The basics of a content marketing plan for musicians.
Music promotion is something a lot of people struggle with.
It can be tough to find something that actually works. After all, your goal is to be able to sell music, merch, and tickets and ultimately make a living from your music, so just getting followers or being “internet famous” isn’t going to cut it.
You can’t eat tweets, and they certainly won’t pay your rent. The social is only one part of the equation.
The strategy you use needs to come full circle to financial support – starting with growing an audience, nurturing that audience, and then driving the sale.
And hey – I know that sounds like a lot. I know the last thing you want is a big marketing strategy that takes up all your time. Making sure you have time for playing, writing, and practicing is the big priority.
So let’s go through a system we’ve been developing that makes promoting your music more efficient, more profitable, and more fun.
Plan
The first step to any successful marketing endeavor is to PLAN – to know what you’re goal is and why.
This goal will be a standard to weigh all your actions and decisions against. And it will make everything a lot clearer in terms of what steps you should take next.
If you’re trying to decide whether a certain gig will actually move you forward, ask yourself, “Is this gig directly related to my goal? Or would my time be better spent elsewhere?”
This planning stage is also where you’ll figure out who your audience is. Every musician should be able to know off the top of their head some basic info about their fans – age ranges, gender divide, general location, and maybe some other bands and musicians they like or some of their general interests.
You can find a lot of this on social media, but I also suggest getting out there and actually talking to your fans. Ask questions on social media, do polls, and get out in the audience after your gigs to get to know who they are and what they’re all about.
This data will help you make decisions like where to tour, what kind of merch to order, what kind of cover songs to include in your set, and so on. It’s all about being able to relate to your audience.
Build
Once you know who you are, where you’re going, and who you’re playing for, it’s time to start building! This is where you’ll use everything you’ve learned to create social media pages, a website, a blog, and an email list that are really focused on your unique career.
If you already have this stuff set up, now is a good time to reassess. Is everything serving you to it’s full potential? Do you need to adjust your brand or how you communicate with your fans?
Your website is the central hub of your music promotion efforts. Your store will live here as well as your email collection forms. I also recommend some kind of “blog.”
I put “blog” in quotes because it definitely doesn’t have to be a typical, text-heavy blog. You can publish anything you want here. The point is to have regularly published fresh content to keep your fans coming back to your site where you can expose them to your store, your tour dates, and your email forms.
Create
Now that we have the foundations, we can start actually creating awesome content that your fans will love.
Start with brainstorming ideas for one blog post and then derive a few social posts and an email from that.
As you create social posts, blog posts, and emails, don’t think about them as three separate things. You can and should be repurposing your content and adapting it for different places.
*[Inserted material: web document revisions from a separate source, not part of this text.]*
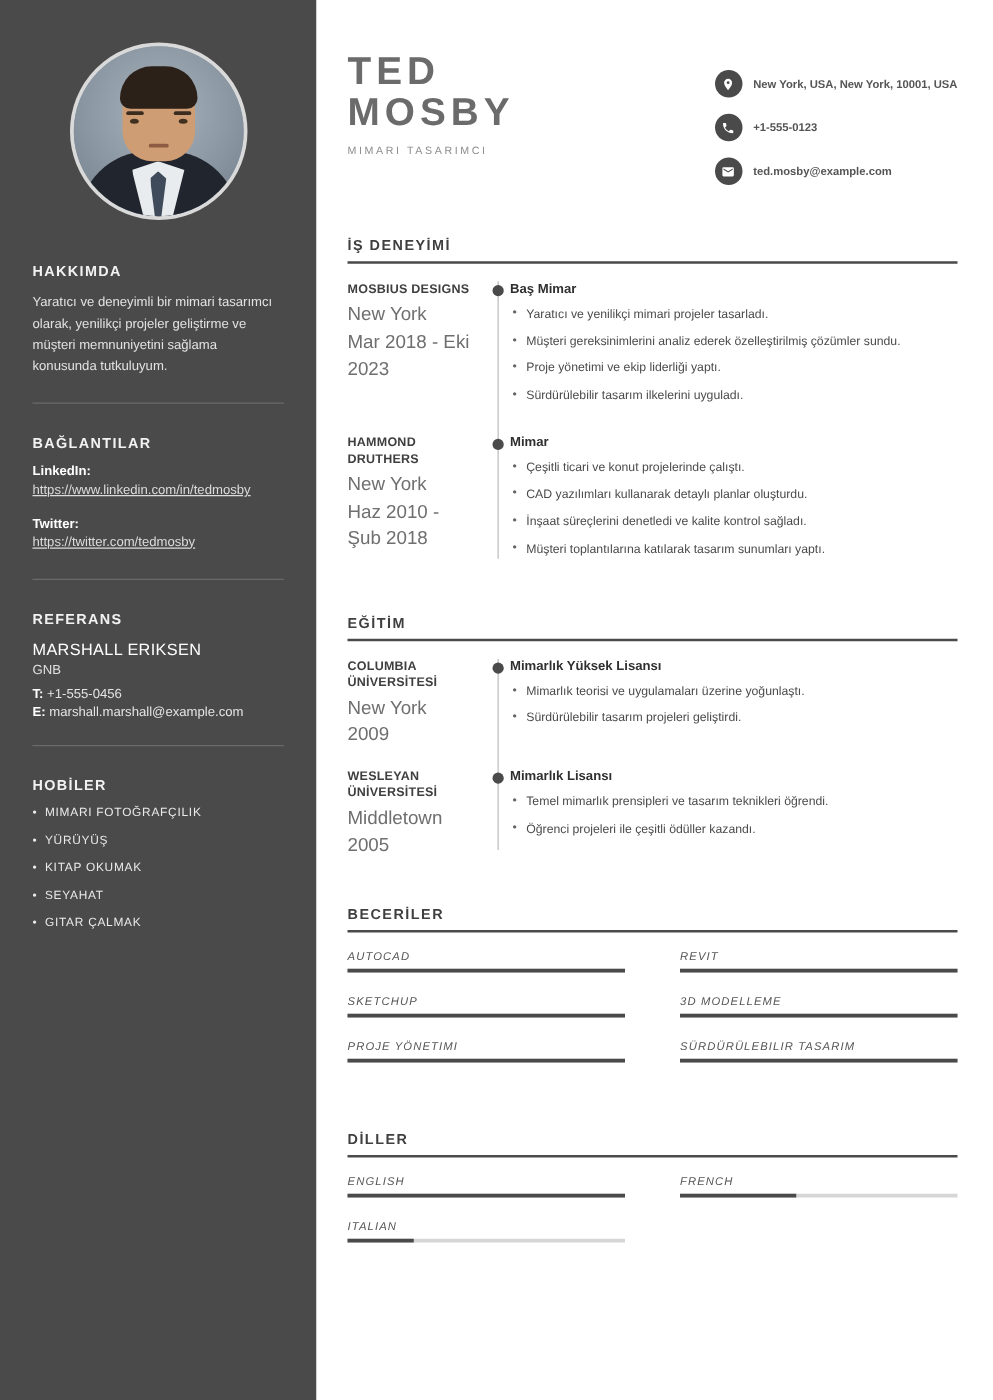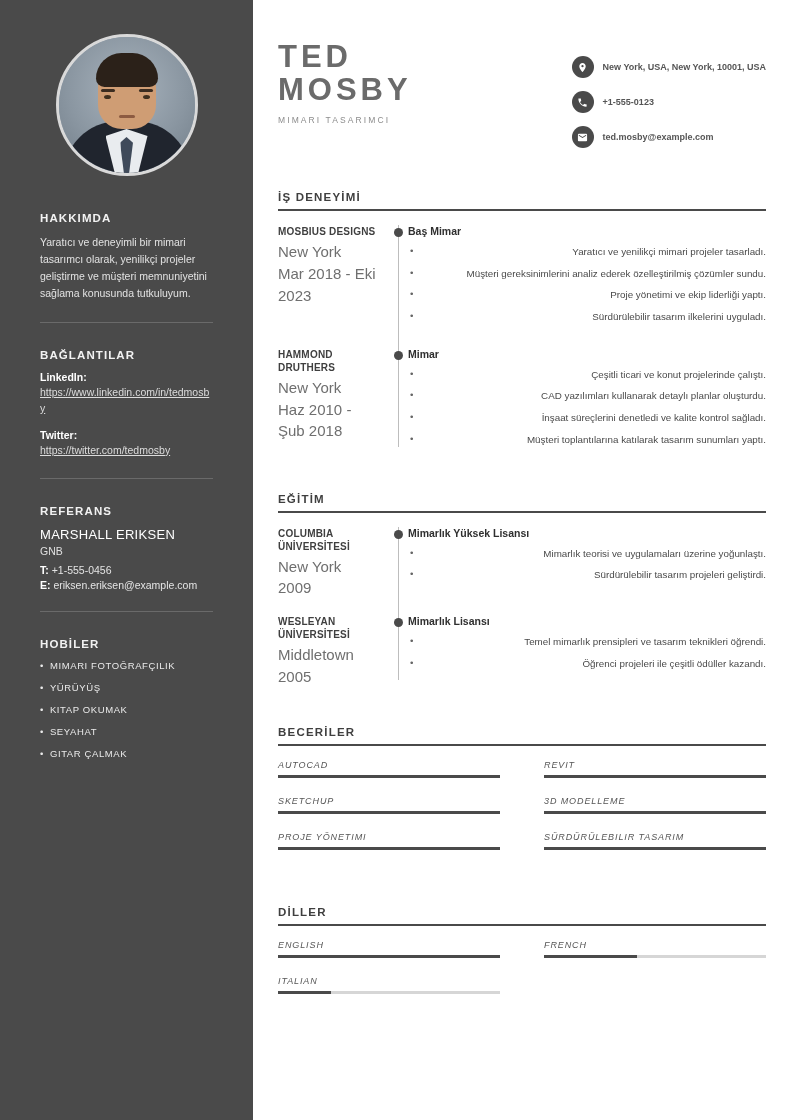--- a/index.html
+++ b/index.html
@@ -28,7 +28,7 @@
     background: #4a4a4a;
     color: #e8e8e8;
     box-sizing: border-box;
-    padding: 0 40px;
+    padding: 0 26px;
     flex: 0 0 253px;
   }
   .photo-wrap {

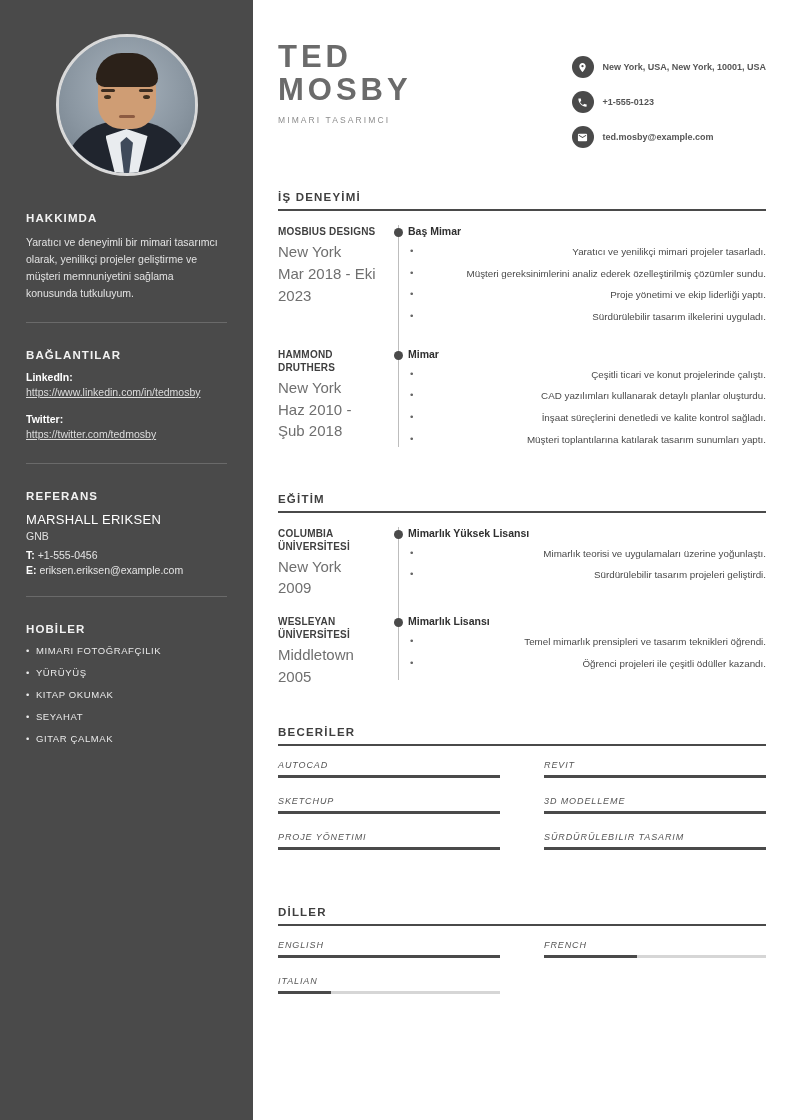--- a/index.html
+++ b/index.html
@@ -330,7 +330,6 @@
     margin: 0;
     padding: 0;
     list-style: none;
-    text-align: right;
   }
   .bullets li {
     font-size: 9.8px;

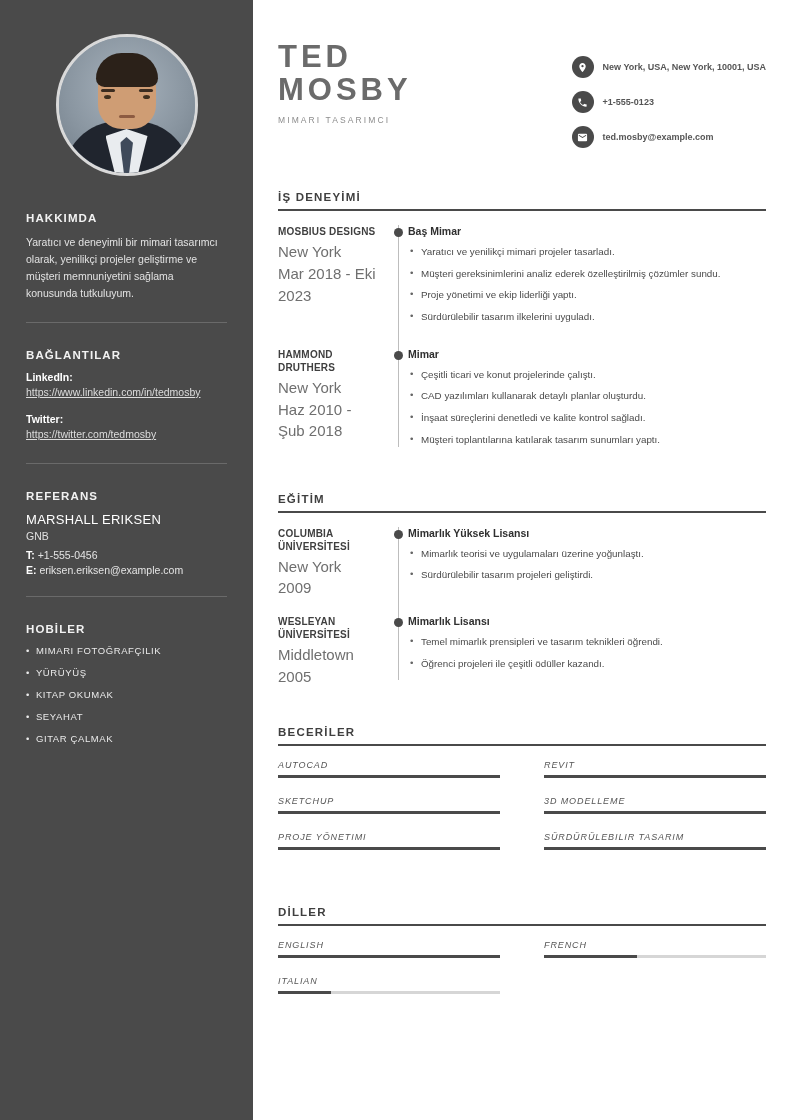--- a/index.html
+++ b/index.html
@@ -442,7 +442,7 @@
       </p>
       <p class="ref-line">
         <b>E:</b>
-        <span>eriksen.eriksen@example.com</span>
+        <span>marshall.marshall@example.com</span>
       </p>
       <div class="side-div"></div>
     </section>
A single blog post can be splintered off into a ton of social posts and an email. When you start thinking like this, promoting your music becomes a lot less time-consuming.
Integrate
And finally, we’re going to integrate everything together into one big funnel.
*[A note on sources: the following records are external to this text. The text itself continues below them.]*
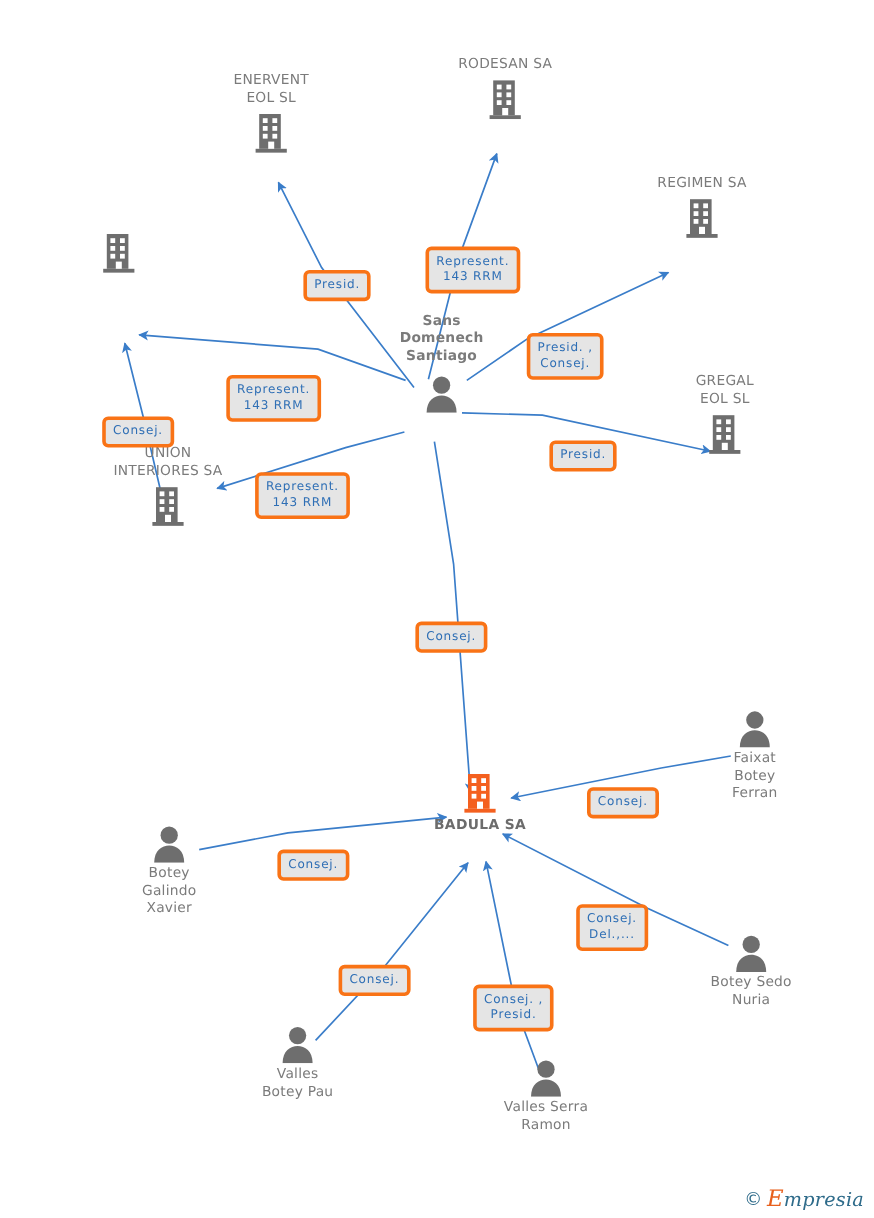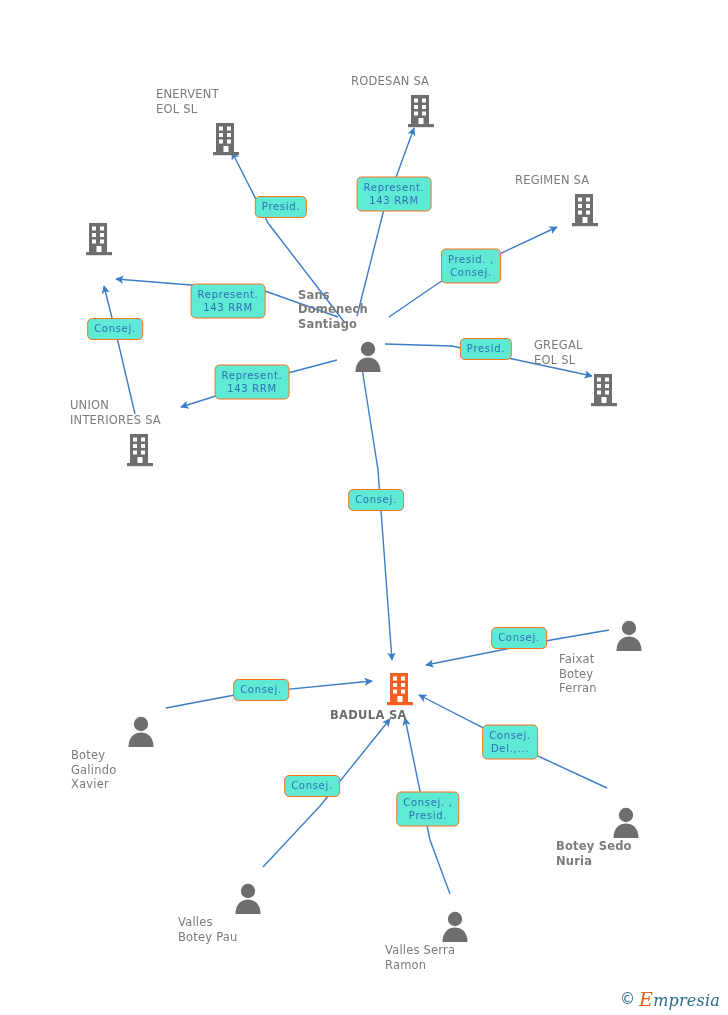--- a/index.html
+++ b/index.html
@@ -29,8 +29,8 @@
     position: absolute;
     width: 140px;
     margin-left: -70px;
+    text-align: center;
     user-select: none;
-    margin-top: 28px;
   }
   .node .label {
     font-size: 11.5px;

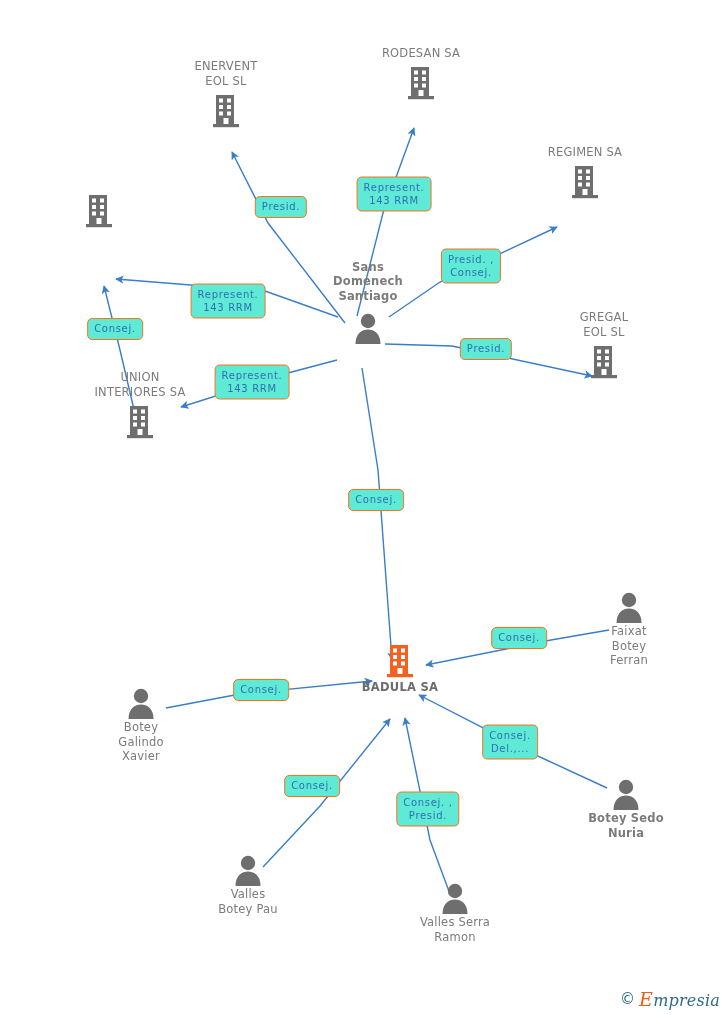--- a/index.html
+++ b/index.html
@@ -57,9 +57,9 @@
   .edge-label {
     position: absolute;
     box-sizing: border-box;
-    border: 1px solid #f97316;
+    border: 3px solid #f97316;
     border-radius: 5px;
-    background: #5eead4;
+    background: #e5e5e5;
     color: #2f6fb5;
     font-size: 10px;
     line-height: 13px;
@@ -69,6 +69,7 @@
     white-space: pre-line;
     transform: translate(-50%, -50%);
     box-shadow: 0 0 0 0 rgba(0,0,0,0);
+    margin-top: 31px;
   }
   .watermark {
     position: absolute;

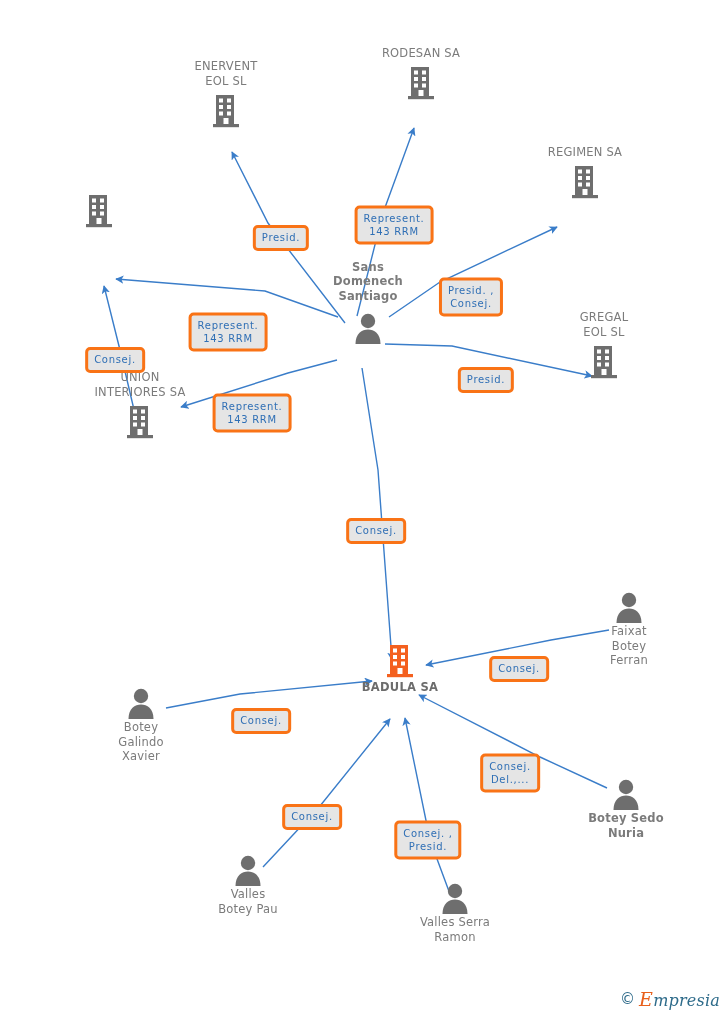--- a/index.html
+++ b/index.html
@@ -273,7 +273,7 @@
 Galindo
 Xavier</div>
       </div>
-      <div class="node person label-below" style="left: 626px; top: 770px; font-weight: bold;">
+      <div class="node person label-below" style="left: 626px; top: 770px;">
         <div class="icon-wrap">
           <svg width="30" height="32" viewBox="0 0 30 32" xmlns="http://www.w3.org/2000/svg">
             <circle cx="15" cy="9" r="7.2" fill="#6e6e6e"></circle>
Ultimately, you want to create a path of movement driving fans to engage on a deeper and deeper level until they are buyers and financial supporters of your music.
And you do this by almost tier-ing the exclusivity of the content you share:
- Social media is for short-form content and day-to-day engagement.
- Your blog is for longer form content and more information (think stuff your solid fans would want to read and watch).
- Your email list functions as an exclusive little club where you share early access and exclusive content you don’t publish anywhere else.
And of course, everything should link together…
So on social you could share a short video from the studio with a link to your blog for the tone breakdown. On your blog you could post a video tutorial breaking down the tone you used with a link to signup for emails to get the full day’s vlog. To your email subscribers you send the full vlog with a link to pre-order the album.
Now, everything you post doesn’t have to be this thought out, but you should at least ask yourself, “What is the purpose of this social post?” They shouldn’t exist in a vacuum, they should all be working towards some common goal.